• **ACTIVITY**: From the records below, please repeat exactly the line that has "subtotal: 1039.05 -> 969.24", the line that has "total: 1190.76 -> 1113.49", and every line between them, and nothing else.

• **RECORDS SHOWN**:
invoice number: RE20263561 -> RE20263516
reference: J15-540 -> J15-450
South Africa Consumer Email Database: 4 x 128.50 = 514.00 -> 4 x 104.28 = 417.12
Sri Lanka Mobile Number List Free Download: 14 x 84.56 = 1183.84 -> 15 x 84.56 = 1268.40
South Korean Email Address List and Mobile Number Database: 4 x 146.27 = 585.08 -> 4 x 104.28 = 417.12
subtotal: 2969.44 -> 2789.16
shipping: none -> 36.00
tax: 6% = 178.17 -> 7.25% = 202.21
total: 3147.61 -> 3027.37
...
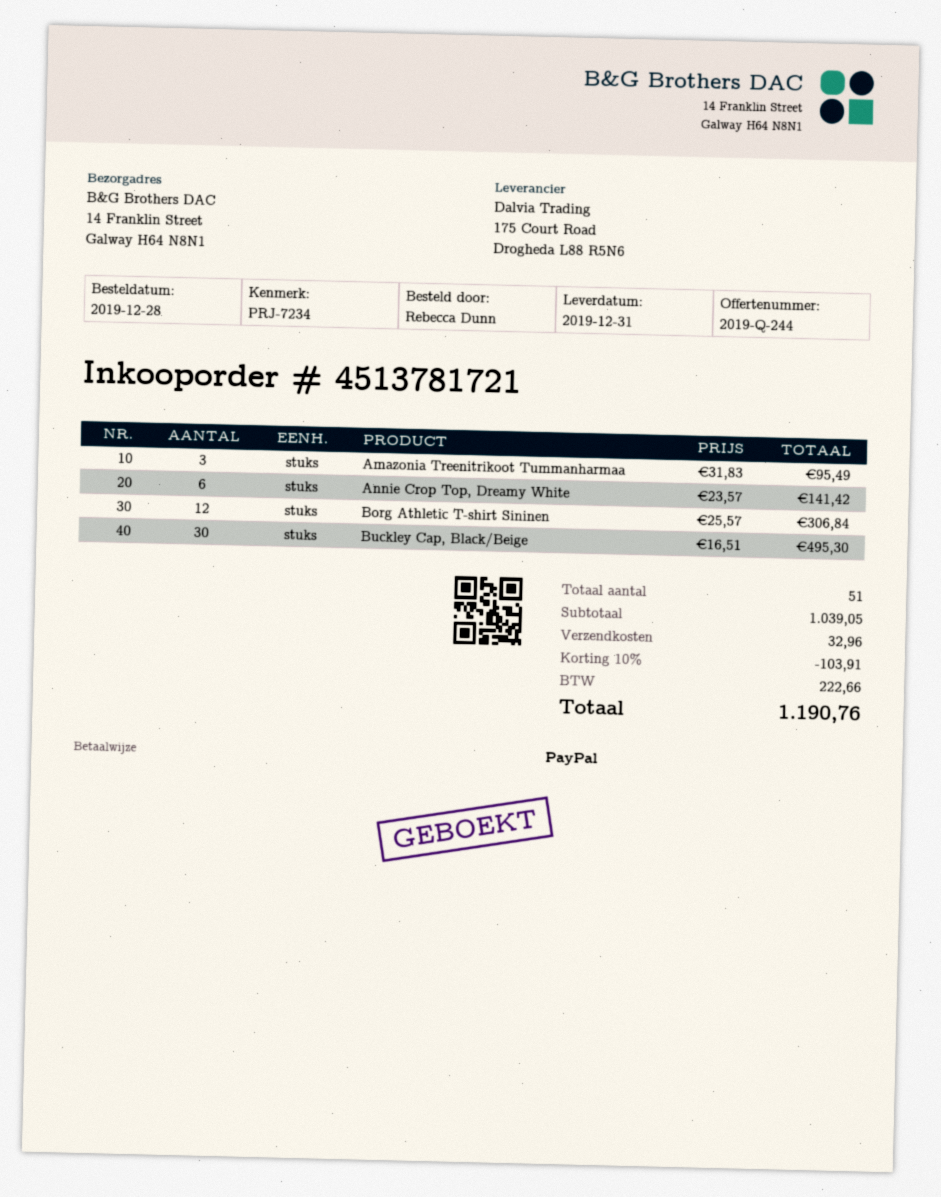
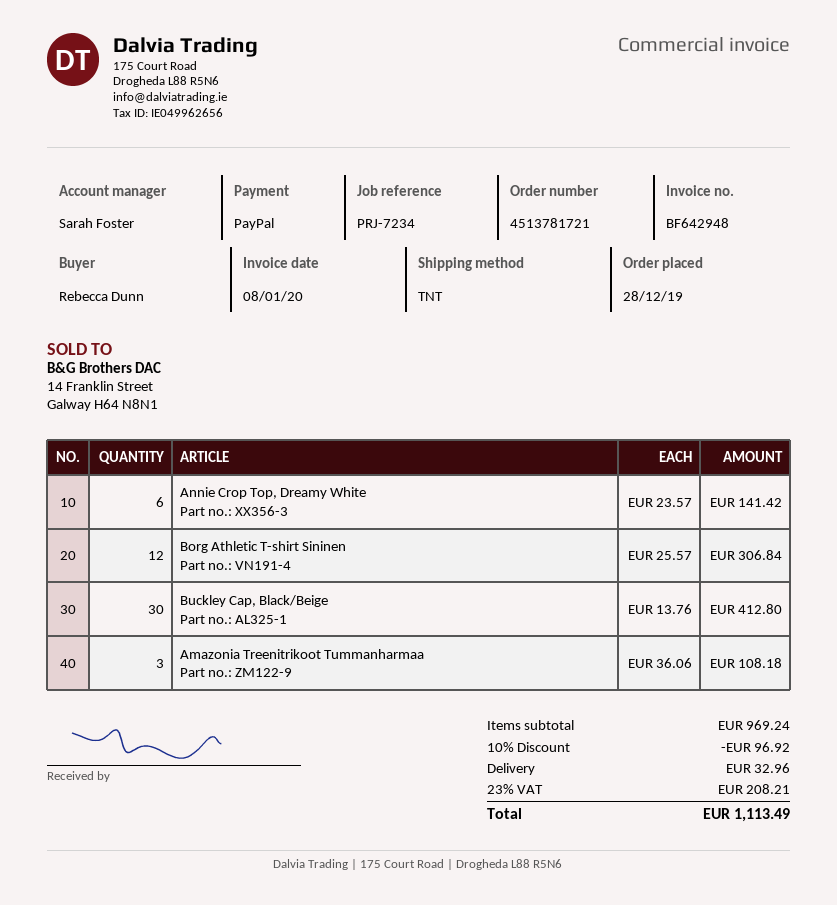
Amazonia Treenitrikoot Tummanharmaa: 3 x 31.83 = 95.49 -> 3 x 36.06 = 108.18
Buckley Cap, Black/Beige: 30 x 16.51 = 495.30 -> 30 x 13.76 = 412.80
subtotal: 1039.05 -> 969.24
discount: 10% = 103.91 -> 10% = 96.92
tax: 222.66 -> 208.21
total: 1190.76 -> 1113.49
* * *
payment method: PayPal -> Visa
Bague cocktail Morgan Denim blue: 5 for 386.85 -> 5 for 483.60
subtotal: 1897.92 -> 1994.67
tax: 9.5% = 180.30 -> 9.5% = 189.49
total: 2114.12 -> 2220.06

• **WRITTEN RESPONSE**:
subtotal: 1039.05 -> 969.24
discount: 10% = 103.91 -> 10% = 96.92
tax: 222.66 -> 208.21
total: 1190.76 -> 1113.49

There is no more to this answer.